[Items from a dataset]
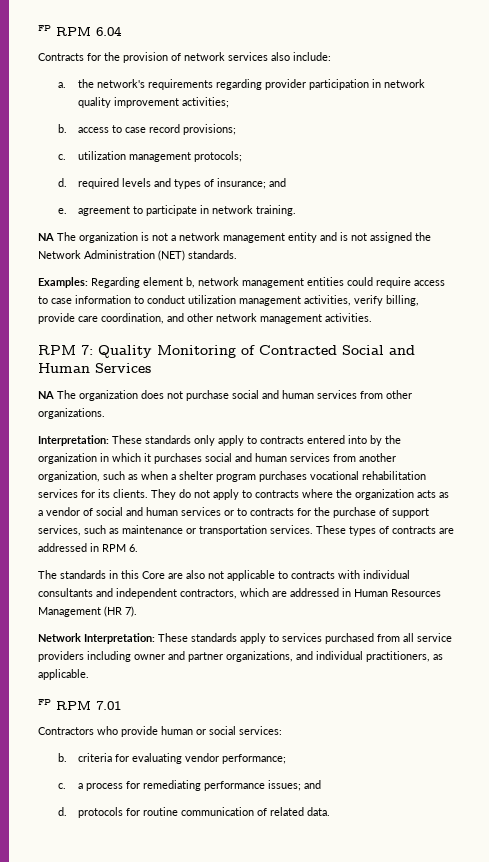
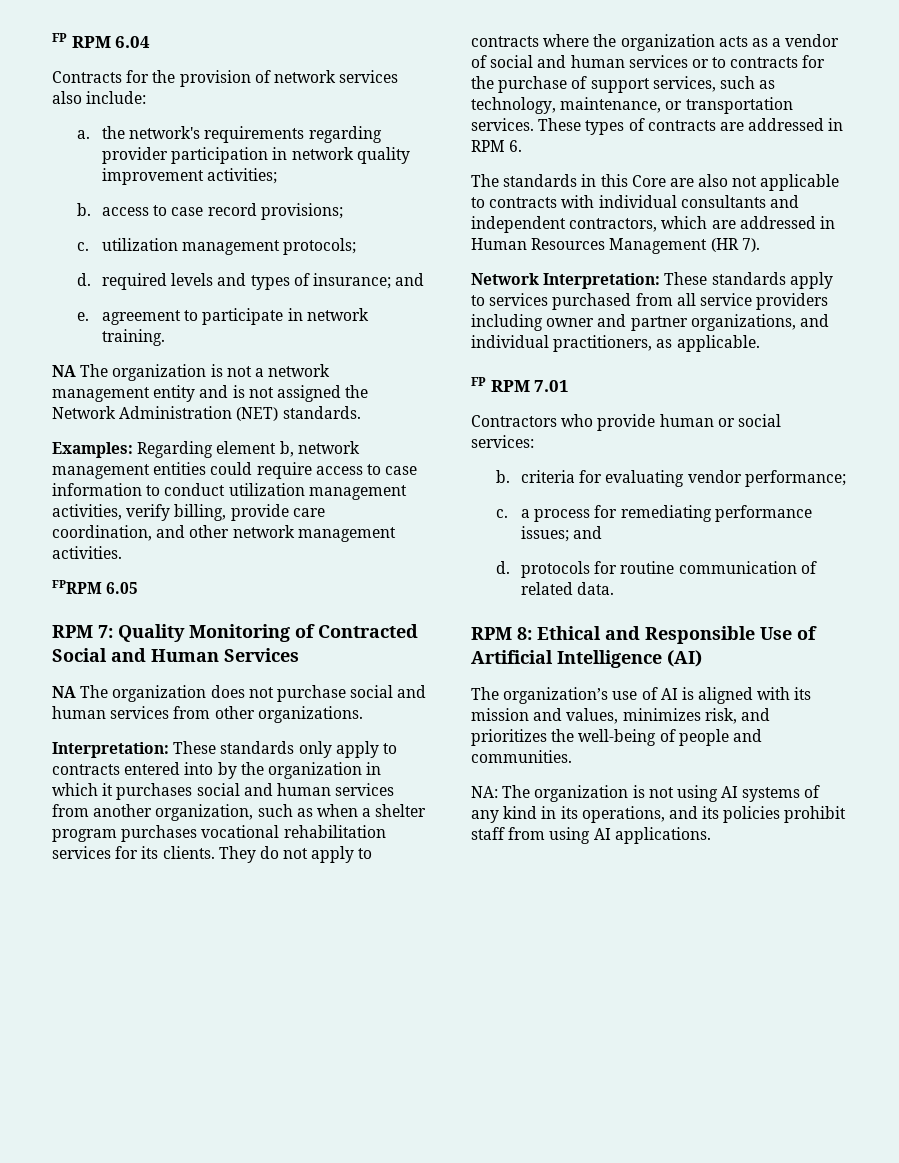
+ FPRPM 6.05
- They do not apply to contracts where the organization acts as a vendor of social and human services or to contracts for the purchase of support services, such as maintenance or transportation services.
+ They do not apply to contracts where the organization acts as a vendor of social and human services or to contracts for the purchase of support services, such as technology, maintenance, or transportation services.
+ RPM 8: Ethical and Responsible Use of Artificial Intelligence (AI)
+ The organization’s use of AI is aligned with its mission and values, minimizes risk, and prioritizes the well-being of people and communities.
+ NA: The organization is not using AI systems of any kind in its operations, and its policies prohibit staff from using AI applications.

Task item —
Look over the entries above and say how many lines contain "human"; give only the number.

Solution —
2